Nuclear SOD2 increases expression of genes associated with EMT and stemness. (A) Principal component analysis (PCA) plot of MCF7 cells expressing WT- and NLS-SOD2. (B) Overlap of all differentially expressed genes in NLS-SOD2 vs. MCF7, WT-SOD2 vs. MCF7, and NLS-SOD2 vs. WT-SOD2, considering significance P < 0.01 cutoff. (C) Volcano plot of up-regulated (in red) and down-regulated (in purple) mRNAs identified in NLS-SOD2 vs. WT-SOD2. Dotted lines in the x axis represent Log₂fold change (FC) = 1.5 cutoff. Dotted line in the y axis represents significance (–Log₁₀ = 2) cutoff. (D) Heatmap of core genes differentially enriched in NLS-SOD2 vs. WT-SOD2 considering Log₂FC = 1.5 cutoff. (E) GO term enrichment analysis of genes significantly up-regulated (Top) and down-regulated (Bottom) in NLS-SOD2–expressing cells compared to WT-SOD2. (F) Protein–protein interaction network analysis of NLS-SOD2 up-regulated genes based on STRING database. n = 4.

Phenotypic Analysis of NLS-SOD2 Expressing Cells Confirm Mesenchymal/Invasive Behavior.

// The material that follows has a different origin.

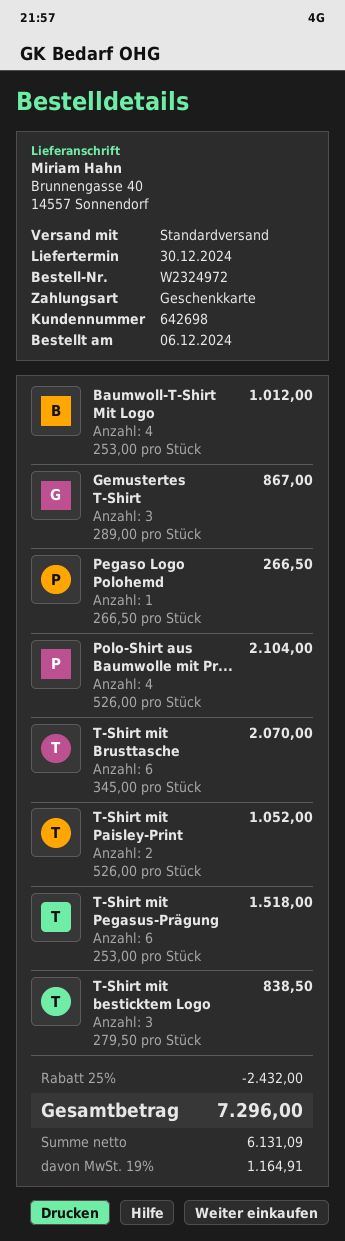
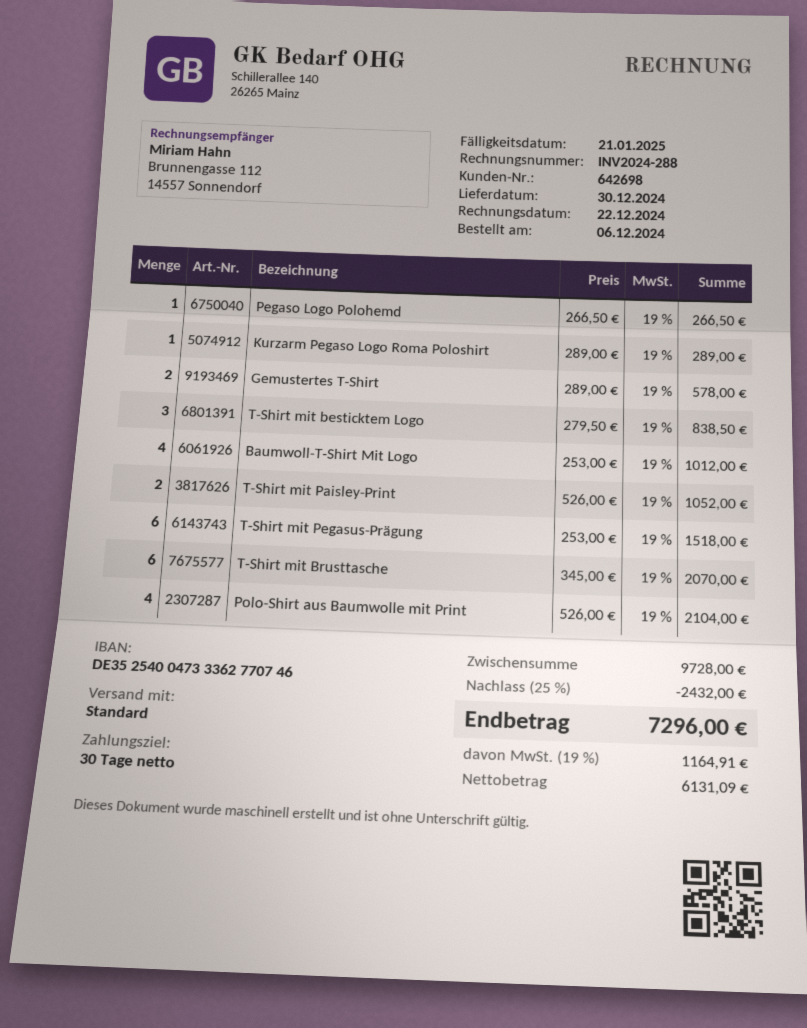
Gemustertes T-Shirt: 3 x 289.00 = 867.00 -> 2 x 289.00 = 578.00
Kurzarm Pegaso Logo Roma Poloshirt: none -> 1 x 289.00 = 289.00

Findings shown in Fig. 4 motivated additional studies focused on phenotyping MCF7 cells expressing NLS-SOD2. Results from these studies using single clones with matched levels of SOD2 overexpression indicated that cells expressing NLS-SOD2 were more capable of clonogenic growth in soft agar (Fig. 5 A and B) and displayed significantly more invasive behavior when compared with cells overexpressing either WT-SOD2 or NES-SOD2 (Fig. 5C). Consistent with more aggressive behavior, NLS-SOD2–expressing cells were also enriched in CD44⁺/CD24⁻ cells that identify breast cancer stem cells (Fig. 5D) (23). This observation was further confirmed using SORE6, a functional genetic stem cell biosensor that reports Oct-4 and SOX2 transcriptional activation (24). Fig. 5E shows a marked increase in the number of SORE6⁺ cells within NLS-SOD2 cells relative to WT-SOD2– and NES-SOD2–expressing controls. Additionally, Western blot data shown in Fig. 5F indicate increased expression of both stemness transcription factors (i.e., Nanog) as well as changes to EMT markers (i.e., E-cadherin, vimentin, ZEB1, and Snai2/Slug) only in NLS-SOD2–expressing cells, compared to WT and NES controls. Similar results were obtained at the level of Nanog, Oct-4, SOX2, and SOX9 mRNA expression using qRT-PCR (SI Appendix, Fig. S2A). To test whether NLS-SOD2–induced up-regulation of EMT genes promotes transformation of noninvasive MCF7 cells into a metastatic phenotype, luciferin-expressing WT-SOD2 or NLS-SOD2 MCF7 cell lines were injected into the tail vein of immune-deficient NOD-Scid IL2Rgamma^null (NSG) mice. The formation of metastatic lesions in these mice was then assessed by bioluminescence in vivo using an IVIS/LAGO imaging system after intraperitoneal (i.p.) injection of luciferin. Results in Fig. 5G show that incidence of metastasis was higher in animals injected with MCF7 cells expressing NLS-SOD2, indicating that accumulation of SOD2 in the nucleus of noninvasive luminal breast cancer cells increases their metastatic potential. Collectively, these results confirm nuclear SOD2 functions as an oncoprotein promoting the activation of programs involved in breast cancer progression toward mesenchymal/invasive phenotypes.

Fig. 5.

Nuclear SOD2 activates epithelial-to-mesenchymal transformation and stemness reprogramming. (A) Anchorage-independent soft-agar colony formation in WT-, NES-, NLS-SOD2–expressing cells. (B) Quantification of colony formation assay. (C) Transwell invasion assay of WT-, NES-, and NLS-SOD2–expressing cells. (D) FACS analysis of CD44⁺/CD24⁻ membrane markers. (E) Quantification of cancer stem cells using SORE6 reporter. (F) Western blot analysis of stemness (Nanog) and epithelial-to-mesenchymal transition (E-cadherin, vimentin, Zeb1, and Slug) markers. (G) Metastatic dissemination in NSG mice injected with WT-SOD2 or NLS-SOD2 MCF7 cells. Figures are representative of at least three independent experiments. ns, not significant. *P < 0.05, **P < 0.01, ***P < 0.001, ****P < 0.0001; error bars indicate mean ± SD.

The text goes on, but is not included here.